Monday: 8km easy (8)
Tuesday: AM 9km easy / PM BMC 1500, Tipton – 8th in 4:07.31 PB (17)
Wednesday: 12km easy (12)
Thursday: AM 9km easy / PM 8km easy (17)
Friday: rest (0)
Saturday: BMC Grand Prix 5000, Watford – 6th in 14:59.96 PB (11)
Last week I took my customary rest day on Sunday. To many, missing the Sunday long run is blasphemy, akin to not turning up to church (in a future post I may theorise about the similar roles that running and religion play in people’s lives but I am both typing this on a phone and desperately trying not to go off on a tangent) but I don’t care. I missed my long run this week but gained something more valuable, rest.
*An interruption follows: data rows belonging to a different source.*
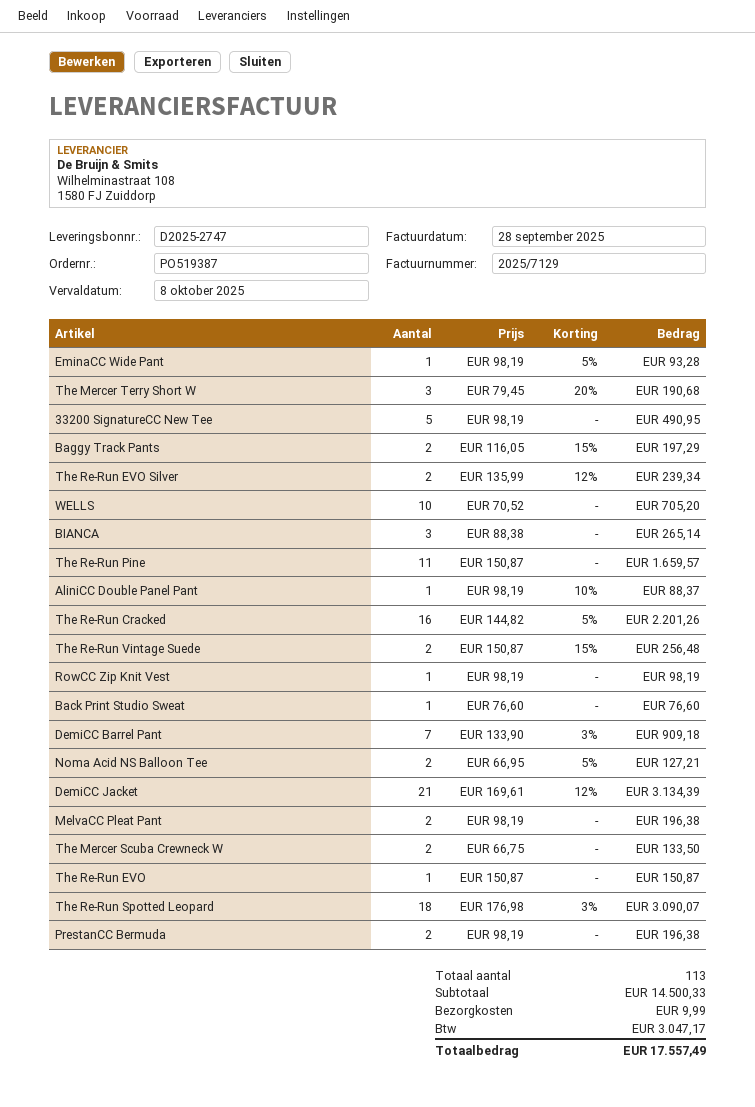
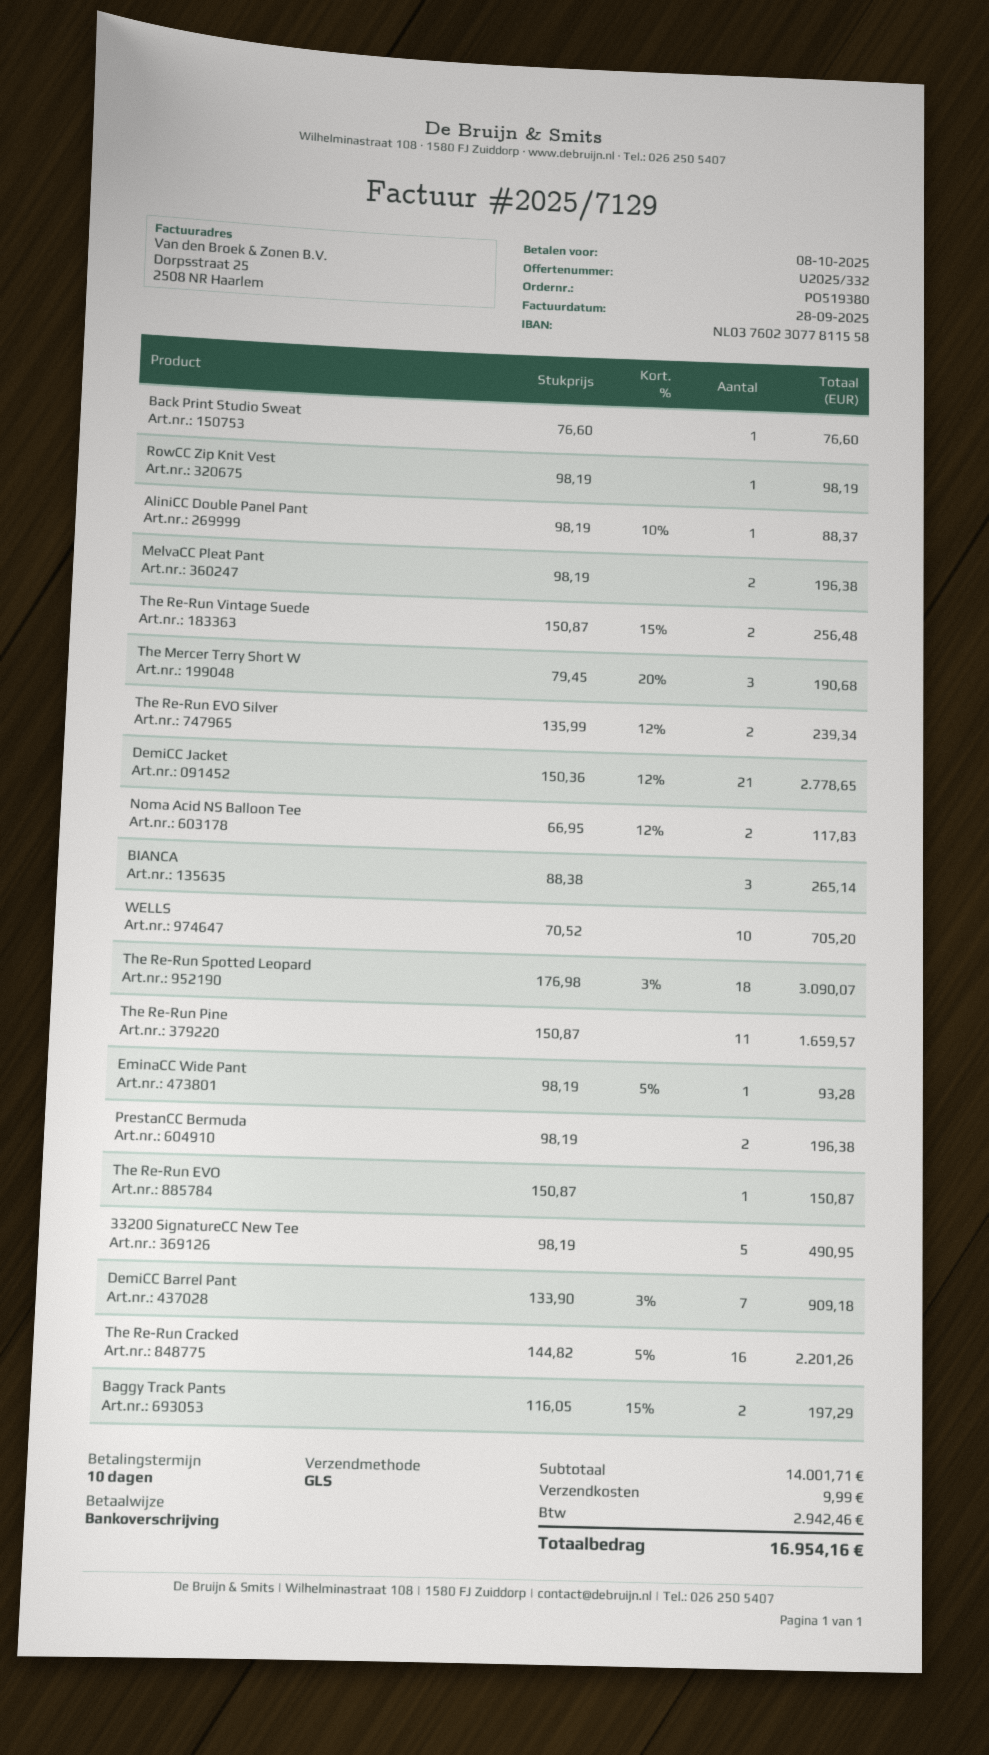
order number: PO519387 -> PO519380
Noma Acid NS Balloon Tee: 2 x 66.95 - 5% = 127.21 -> 2 x 66.95 - 12% = 117.83
DemiCC Jacket: 21 x 169.61 - 12% = 3134.39 -> 21 x 150.36 - 12% = 2778.65
The Mercer Scuba Crewneck W: 2 x 66.75 = 133.50 -> none
subtotal: 14500.33 -> 14001.71
tax: 3047.17 -> 2942.46
total: 17557.49 -> 16954.16

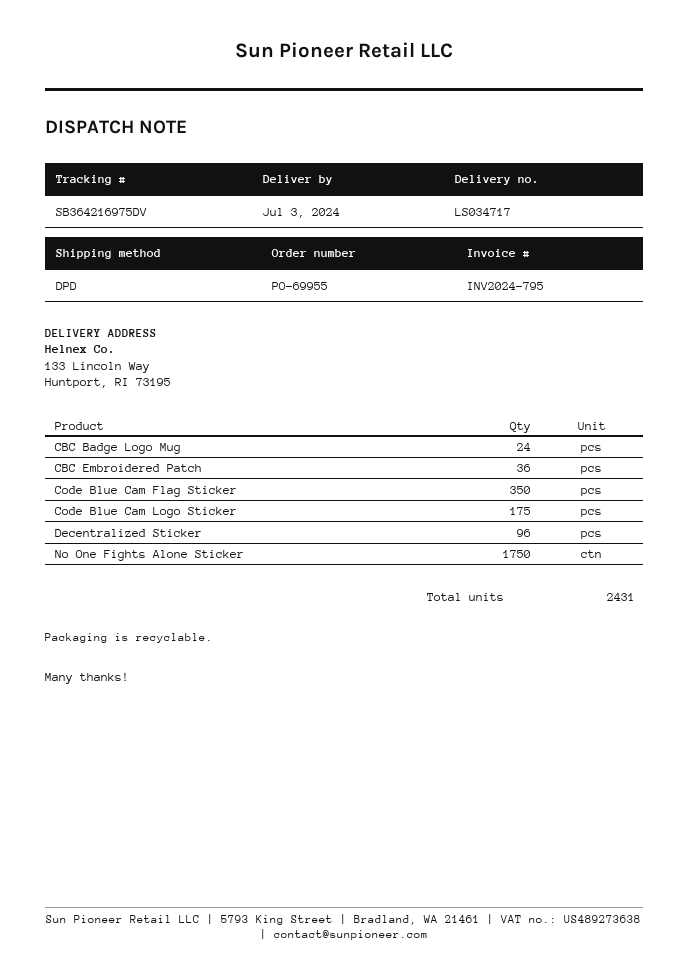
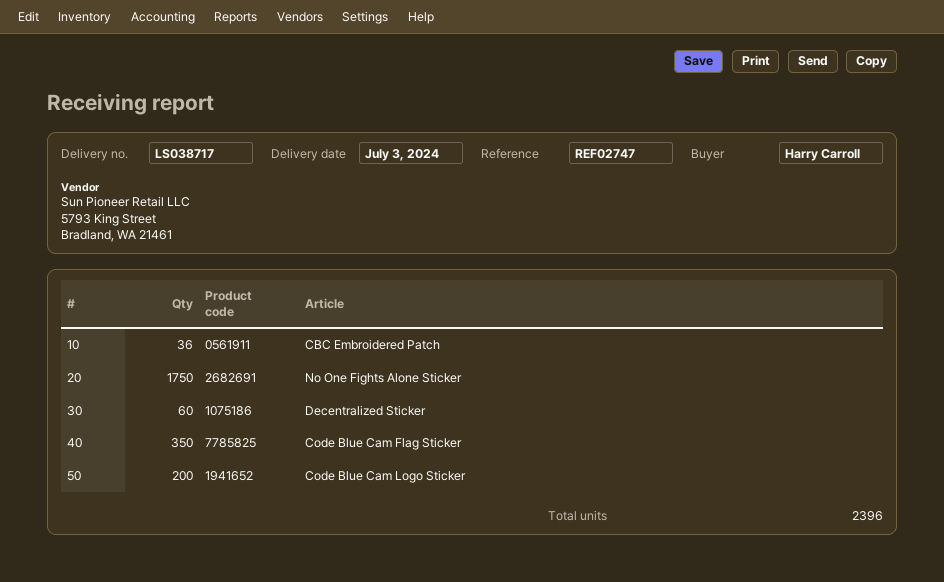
delivery note number: LS034717 -> LS038717
CBC Badge Logo Mug: 24 -> none
Code Blue Cam Logo Sticker: 175 -> 200
Decentralized Sticker: 96 -> 60
total quantity: 2431 -> 2396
I’m away for a long weekend in the Lake District with my brother and dad celebrating his 60th birthday. My dad, that is, not my brother. With three heavy weeks of training banked and some races coming up I have taken the opportunity to enjoy a couple of easy days and to allow my body to absorb the training I have thrown at it in the hope that some of it sticks.
Monday: 16km easy (16)
Tuesday: AM 7km easy / PM track session 10*400 off 75 in 65-67, 4*200 off 200 jog (21)
Wednesday: AM 10km easy / PM 10km easy (20)
Thursday: AM 10km easy / PM track session 6*1000 off 200 jog in 2:57,57,56,56,58,56 (26)
I have done 51 parkruns now and yesterday was the quickest of the lot. I hadn’t planned a Saturday morning blast but felt good at the start and decided to test myself. Although 15:36 on its own is not a particularly spectacular 5k time and nowhere near my best, I was pleased to run a relatively quick time on tired legs in the middle of a 90 mile week before I had really woken up. My fitness is good at the moment and I am excited for the next couple of races.
Monday: AM 10km easy / PM 12km easy (22)
Tuesday: AM 10km easy / PM 16km tempo run 56:31 (28)
Wednesday: 17km easy, drills and hurdles (17)
Thursday: AM 9km easy / PM 17km moderate (26)
Friday: rest (0)
Saturday: AM parkrun in 15:36, strides / PM 9km easy (26)
This week, whilst idly waiting for the clock to tell me to leave for my latest cross country race I listened to Steve Magness’ latest podcast. This episode, entitled ‘Everything You Need to Know About the 5k’ was a fascinating conversation about preparing athletes to race 12.5 laps of the track. One of the most interesting comments made was to do with athletes’ tendency to want to have a great session a few days before a race as a confidence booster. However more often than not, they argue, the confidence boosting effect is negated by the damage, both physical and mental, that such sessions can do. The two coaches discussed some of their athletes’ best races and how the training that immediately preceded them was often unimpressive on paper. The real work came not days but weeks and months before the target race. The ‘going to the well’ sessions designed to create large adaptations were planned to take place at least 10 days before the race, with everything between then and race day a matter of maintaining fitness rather than trying to increase it.
I found this interesting as it echoes my own experience as an athlete, albeit one at a lower level than those described in the podcast. Maybe I need to stop looking for clues that I am going to race well in the days leading up to a race and trust that all the work done prior to that will pay dividends.
Yesterday I finished 13th in a Birmingham League race, my highest ever finishing position. It feels like the training I did a few weeks ago is starting to take effect!